Personal information
- Full name: Edward Henry Moss
- Born: 25 May 1911 Godden Green, Kent, England
- Died: 31 March 1944 (aged 32) Rimbach, Free State of Prussia, Nazi Germany
- Batting: Right-handed
- Relations: Robert Moss (brother)

Domestic team information
- 1933–1934: Oxford University
- 1938–1939: Berkshire

Career statistics
| Competition | First-class |
| Matches | 5 |
| Runs scored | 206 |
| Batting average | 20.60 |
| 100s/50s | –/1 |
| Top score | 50 |
| Catches/stumpings | 2/– |
- Source: Cricinfo, 14 February 2019

= Edward Moss (cricketer) =

English cricketer and Royal Air Force Volunteer Reserve officer

Edward Henry Moss (25 May 1911 — 31 March 1944) was an English first-class cricketer and Royal Air Force Volunteer Reserve officer. Moss studied modern history at the University of Oxford, where he played first-class cricket for Oxford University Cricket Club. Initially serving in the Second World War with the Wiltshire Regiment, he transferred Royal Air Force Volunteer Reserve in 1941, where he would spend the remainder of the war. He was killed during a bombing mission over Germany in 1944.

==Early life==
The son of William Henry Moss and his wife, Rose Winifred Moss, he was born at Godden Green in Kent. He was initially educated at Hawtreys prep school, before attending Malvern College, where he captained the college cricket team in 1930. From there he went up to Trinity College, Oxford. While at Trinity he made his debut in first-class cricket for Oxford University against Leicestershire in 1933 at Oxford, with the remainder of his three first-class appearances for Oxford coming in the following year, which also included a first-class match for HDG Leveson-Gower's XI against Oxford University. His four matches for Oxford yielded 170 runs at an average of 21.25, with a high score of 50. He narrowly missed out on his cricket blue. His other sporting interest at Oxford was golf, with him representing the university for four years, including two as captain. He did manage to gain a blue in a golf.

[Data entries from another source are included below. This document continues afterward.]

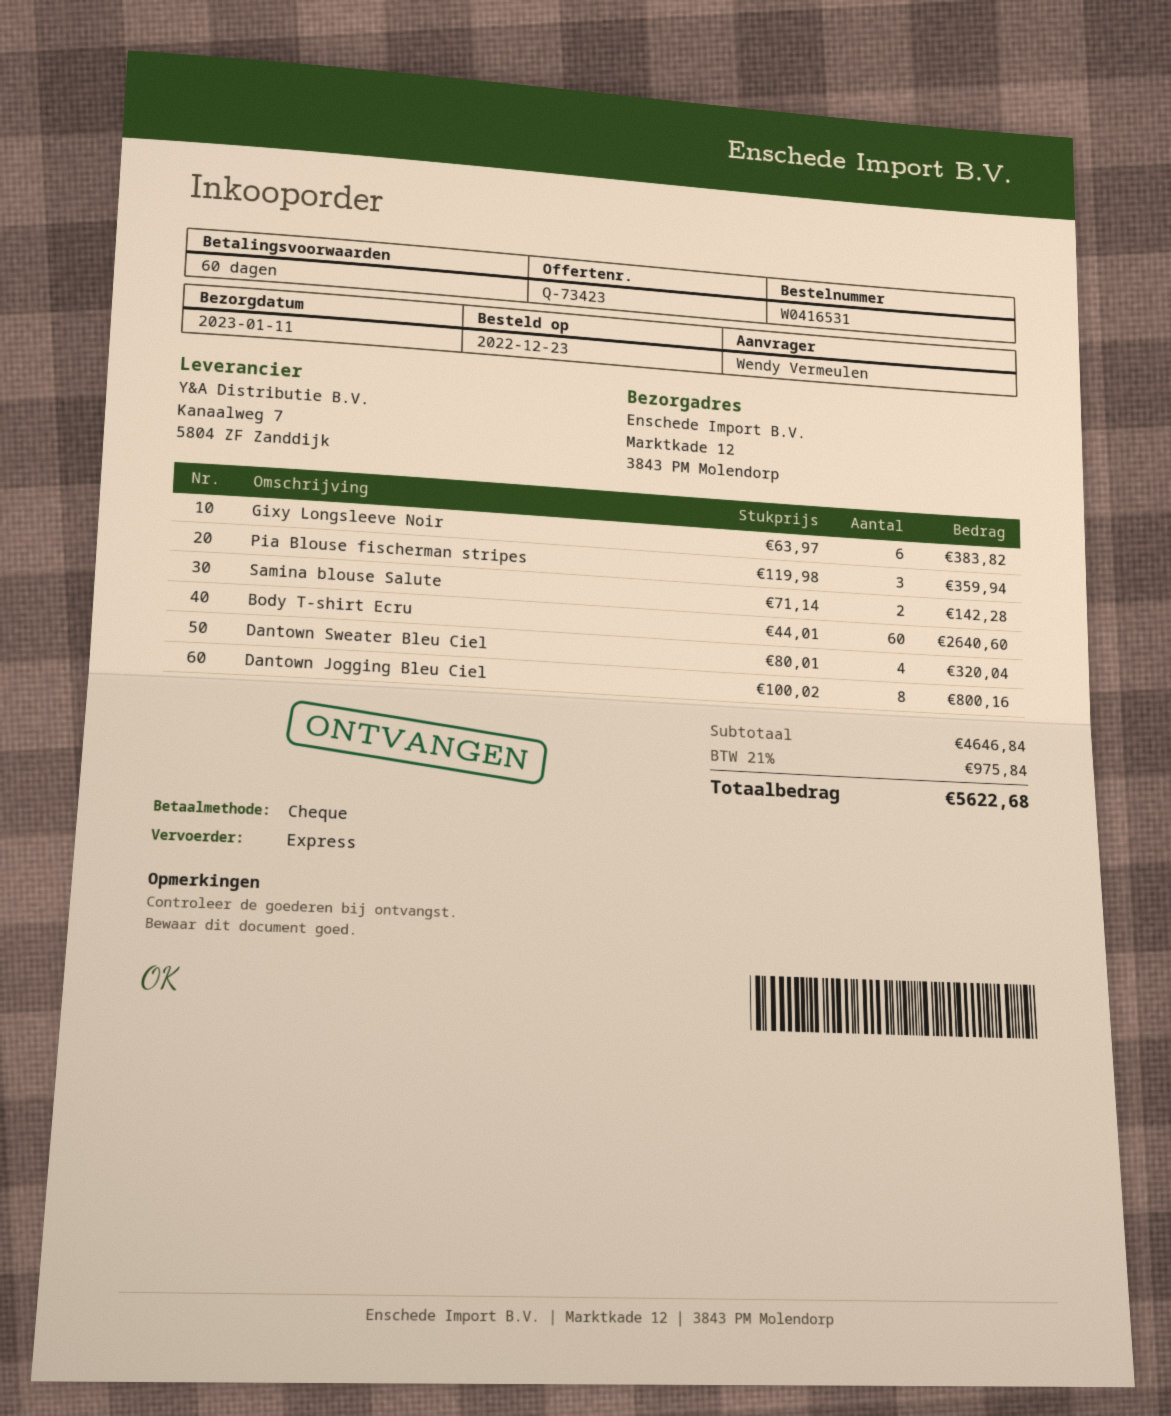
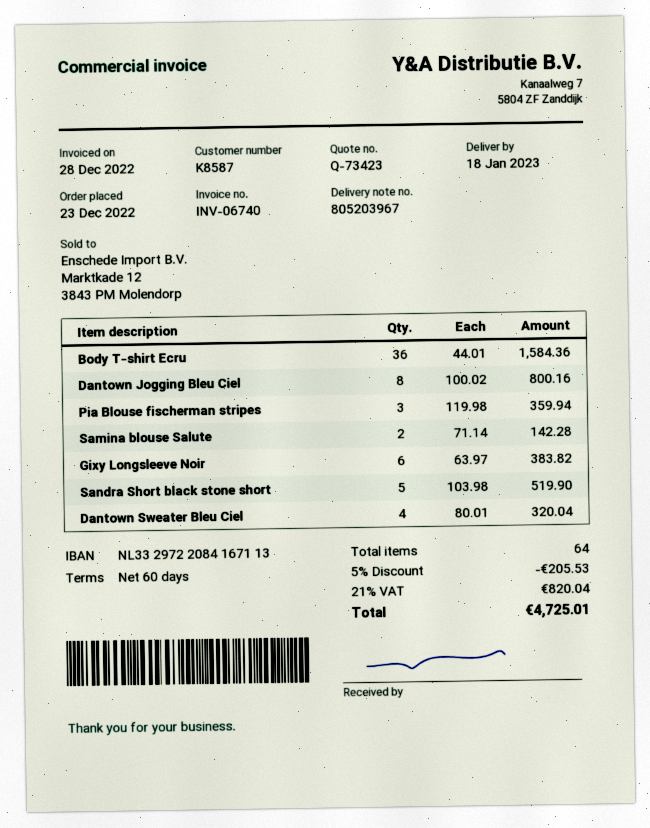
delivery date: 2023-01-11 -> 2023-01-18
Body T-shirt Ecru: 60 x 44.01 = 2640.60 -> 36 x 44.01 = 1584.36
Sandra Short black stone short: none -> 5 x 103.98 = 519.90
discount: none -> 5% = 205.53
tax: 21% = 975.84 -> 21% = 820.04
total: 5622.68 -> 4725.01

He graduated from Oxford with second-class honours in modern history, and found employment as a schoolmaster at Radley College. He was appointed a second lieutenant with the Radley College contingent of the Officers' Training Corps in October 1936. Moss initially played minor counties cricket for Kent Second XI in the early 1930s, but later appeared for Berkshire in minor counties cricket, making five appearances in the Minor Counties Championship in 1938-1939.

==World War II service==
Moss initially served during the Second World War with the Wiltshire Regiment, where he gained the rank of lieutenant in June 1940. He relinquished his commission in September 1941, when he transferred to the Royal Air Force Volunteer Reserve. He served with No. 61 Squadron RAF, initially with the rank of probationary pilot officer, with confirmation of his position confirmed in September 1942. He was promoted to the war substantive rank of flying officer in August 1942. After training as a pilot, he spent sometime as an instructor, before becoming an operational Lancaster pilot. He was promoted to the rank of acting squadron leader in July 1943.

In March 1944, Moss was awarded the Distinguished Flying Cross (DFC) for "gallantry displayed in flying operations against the enemy". Moss had carried out five bombing sorties on Berlin, including on one occasion when his bomber was severely damaged while returning from a bombing run over Berlin after being hit by anti-aircraft fire, with Moss returning the bomber safely to England. The Gazette cited his "great leadership, skill and courage" as "setting a fine example to all." A week after being awarded the DFC, Moss was killed when his bomber was shot down over Rimbach in Germany. After the war his body was buried at the Hannover War Cemetery. His brother, Robert, was also a first-class cricketer.